New Detector Measures Waveforms of Pulsed Laser Light
23 January 2014
Researchers at the Laboratory for Attosecond Physics at the Max Planck Institute of Quantum Optics in Germany have developed a simplified detector that can measure the waveforms of pulsed laser radiation, bringing work towards gaining complete control over the waveform of pulsed laser light to a new level.
The achievement is a significant success since the device can give a detailed picture of the waveforms of laser pulses, which exist for just a few femtoseconds.
The detector is made of glass and measures the flow of electric current between two electrodes that is released when the electromagnetic field corresponding to the laser pulse hits the glass. By examining its properties, the induced current can then tell the exact waveform of the pulse, which enables the generation of light flashes lasting only for attoseconds. This can be used as a basis for examining ultrafast processes at the molecular and atomic levels.
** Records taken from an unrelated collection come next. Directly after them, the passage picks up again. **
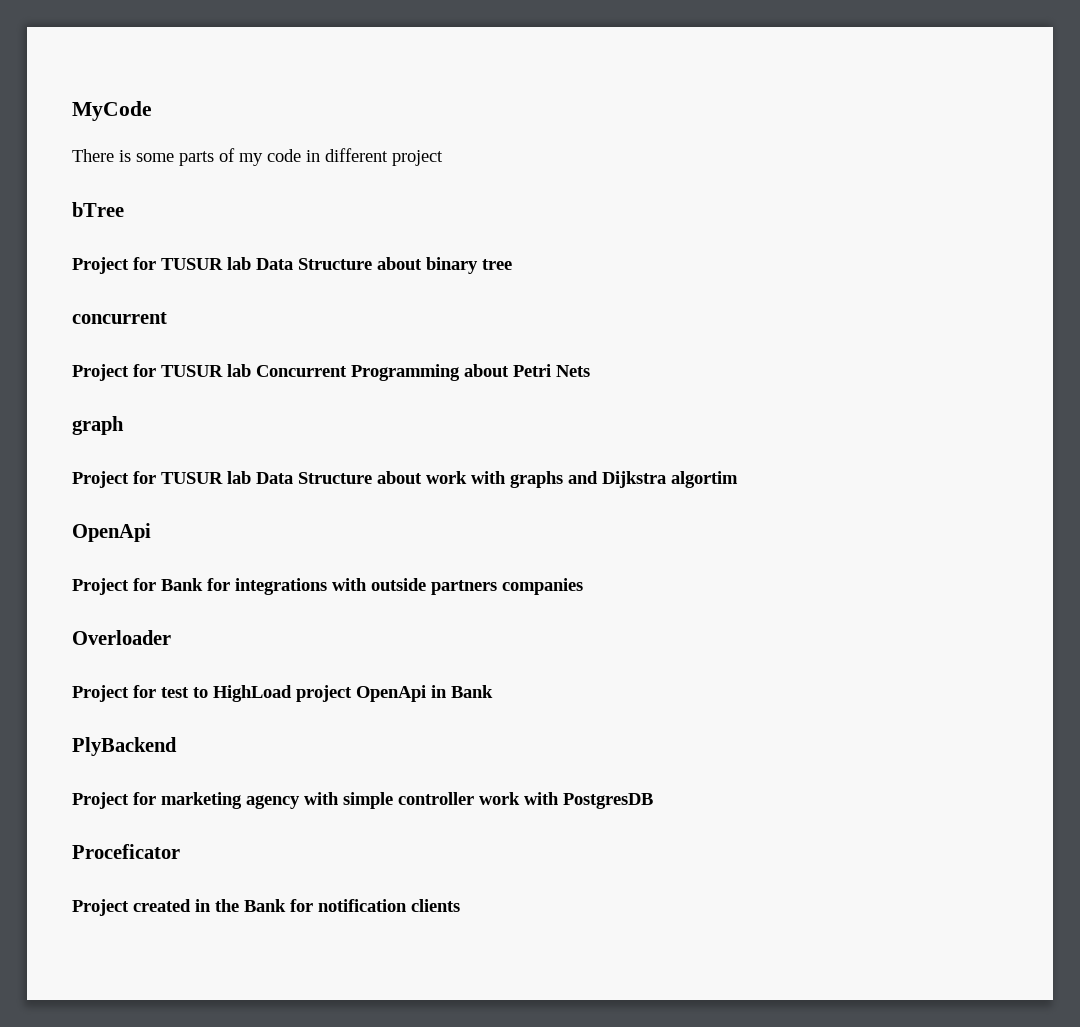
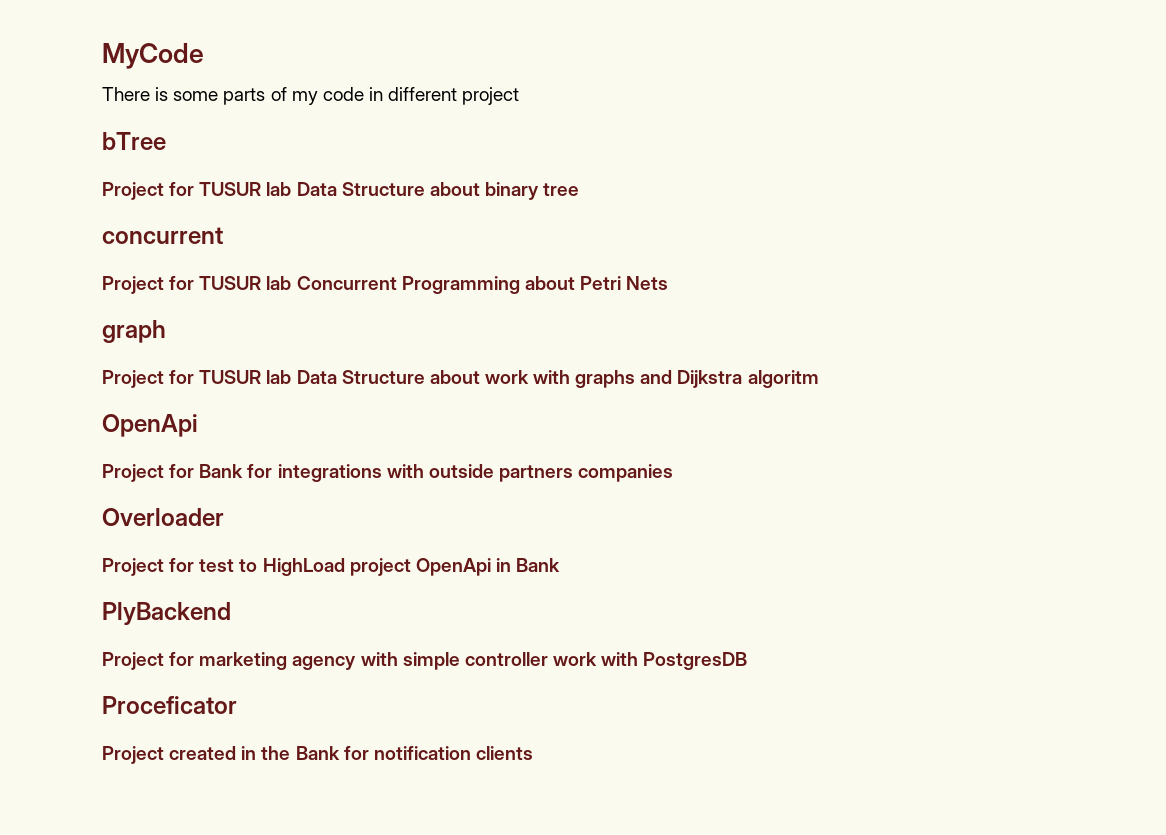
[671,471,738,488] algortim -> [747,370,819,388] algoritm

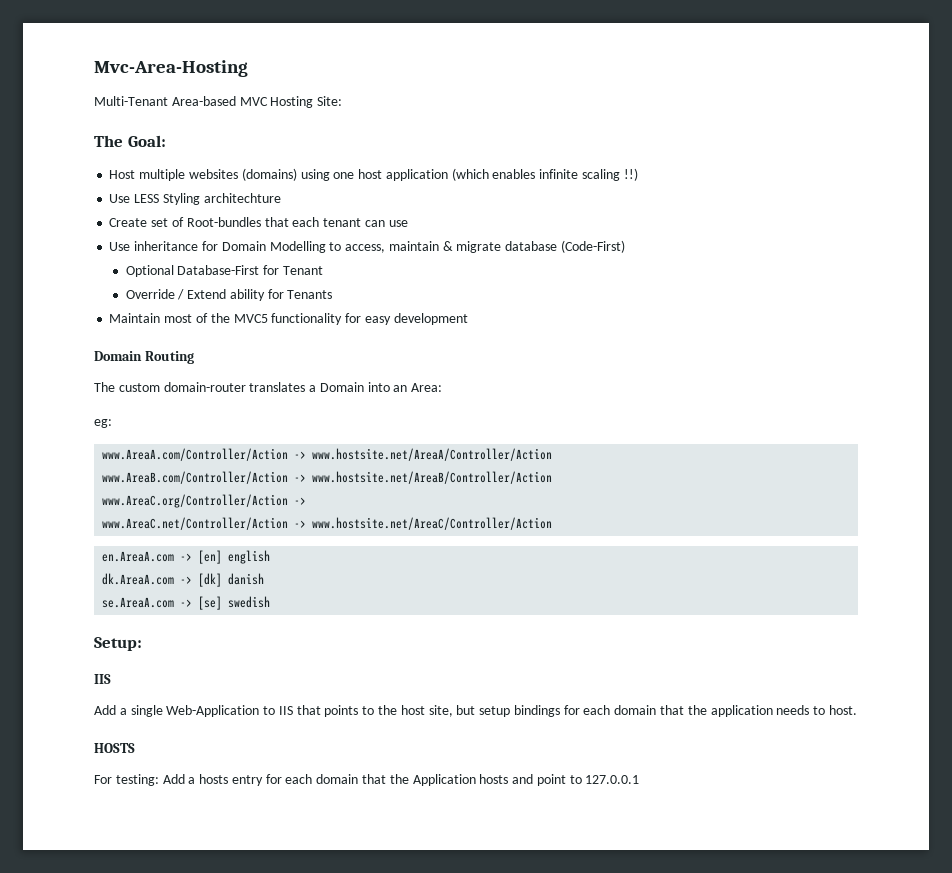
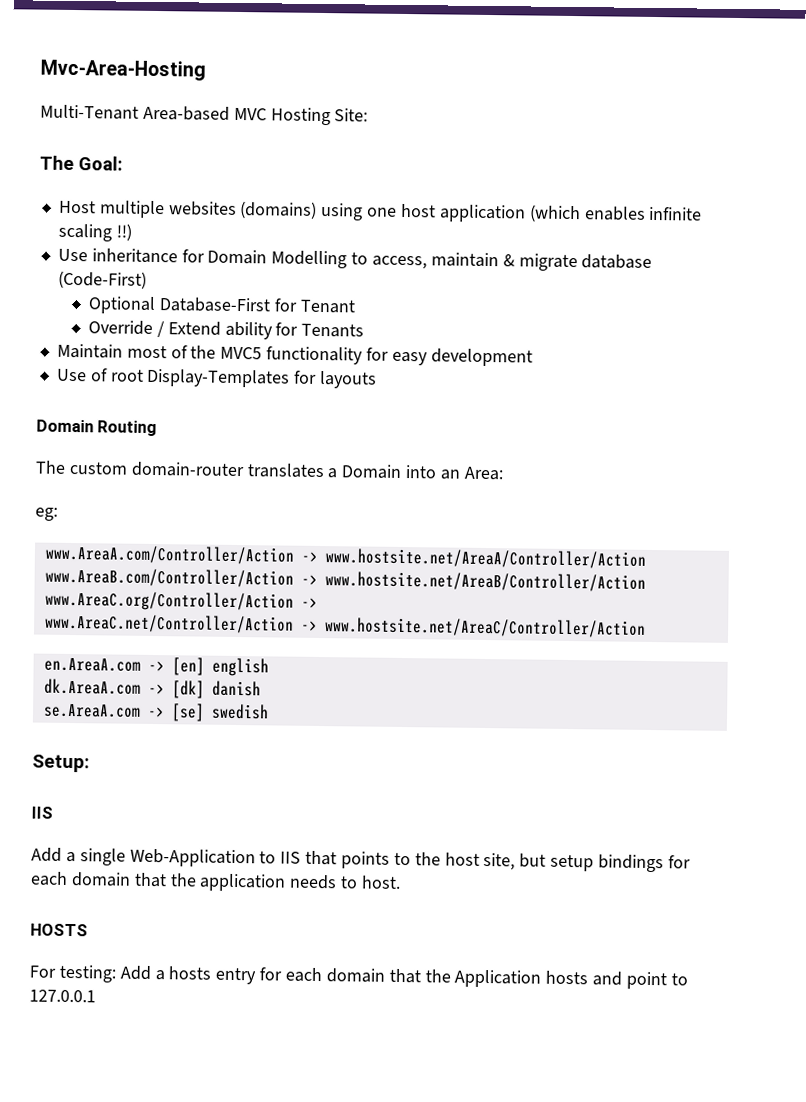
[109,193,281,205] [109,217,408,227] // Use LESS Styling architechture // Create set of Root-bundles that each tenant can use -> (132, 232) none
(468, 319) none -> [56,368,378,389] // Use of root Display-Templates for layouts

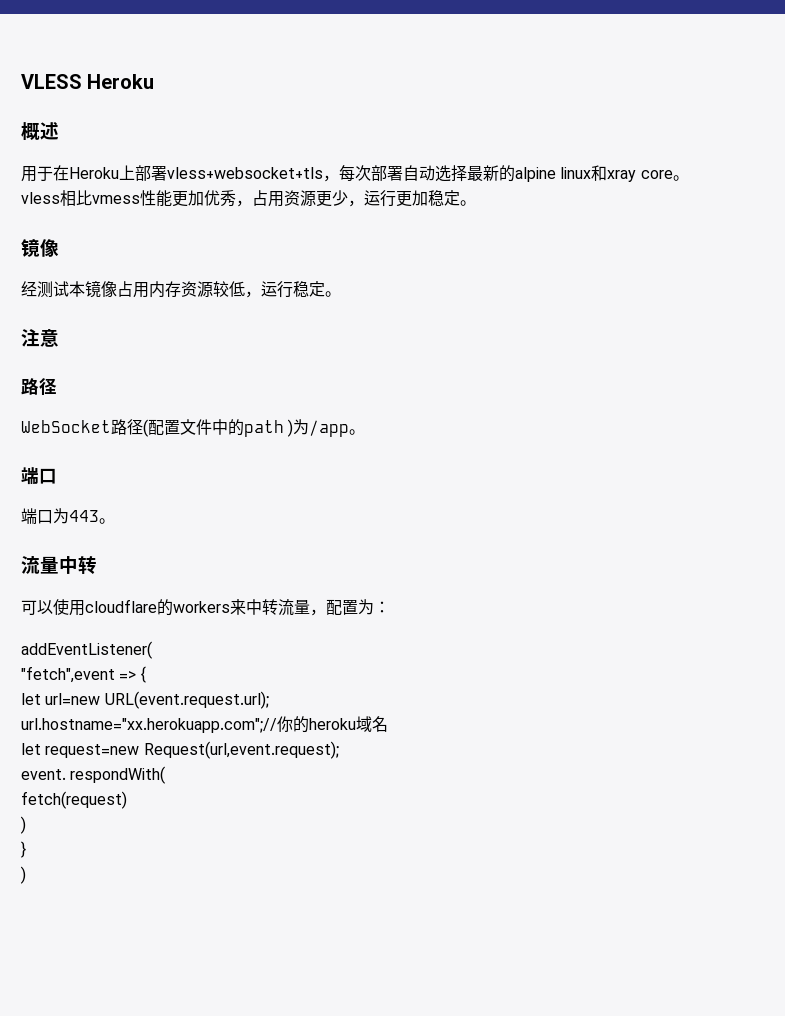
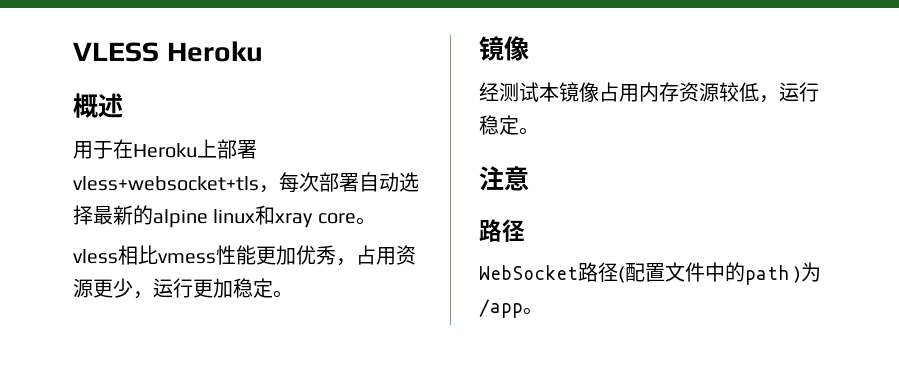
[21,467,57,485] [21,508,115,524] [21,556,97,575] [21,599,390,616] [21,641,152,659] [21,666,146,683] [21,691,269,709] [21,716,388,733] [21,741,339,759] [21,766,166,784] [21,791,127,809] [20,816,26,834] [21,841,26,858] [20,866,26,884] // 端口 // 端口为443。 // 流量中转 // 可以使用cloudflare的workers来中转流量，配置为： // addEventListener( // "fetch",event => { // let url=new URL(event.request.url); // url.hostname="xx.herokuapp.com";//你的heroku域名 // let request=new Request(url,event.request); // event. respondWith( // fetch(request) // ) // } // ) -> (543, 311) none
The glass-based detector was combined with a conventional instrument to measure the waveforms of light, enabling the identification of the currents caused by the movements of the electrons liberated from atoms of xenon, the gas used for the experiments. These measurements, in general, must be performed in a high vacuum environment and when comparing the currents induced in the new detectors with the data derived from the conventional devices, the performance of the glass-based apparatus can be characterized, which makes it a reliable phase detector for few-cycle femtosecond laser pulses.
Deriving a precise waveform of the laser pulse allowed the researchers to reproducibly generate stable trains of ultra-short attosecond light flashes. Each of the flashes is a thousand times shorter than the pulse that induced it. These attosecond flashes can be used for recording the movement of electrons in atoms or molecules by just tuning the length of the flashes to the material of interest.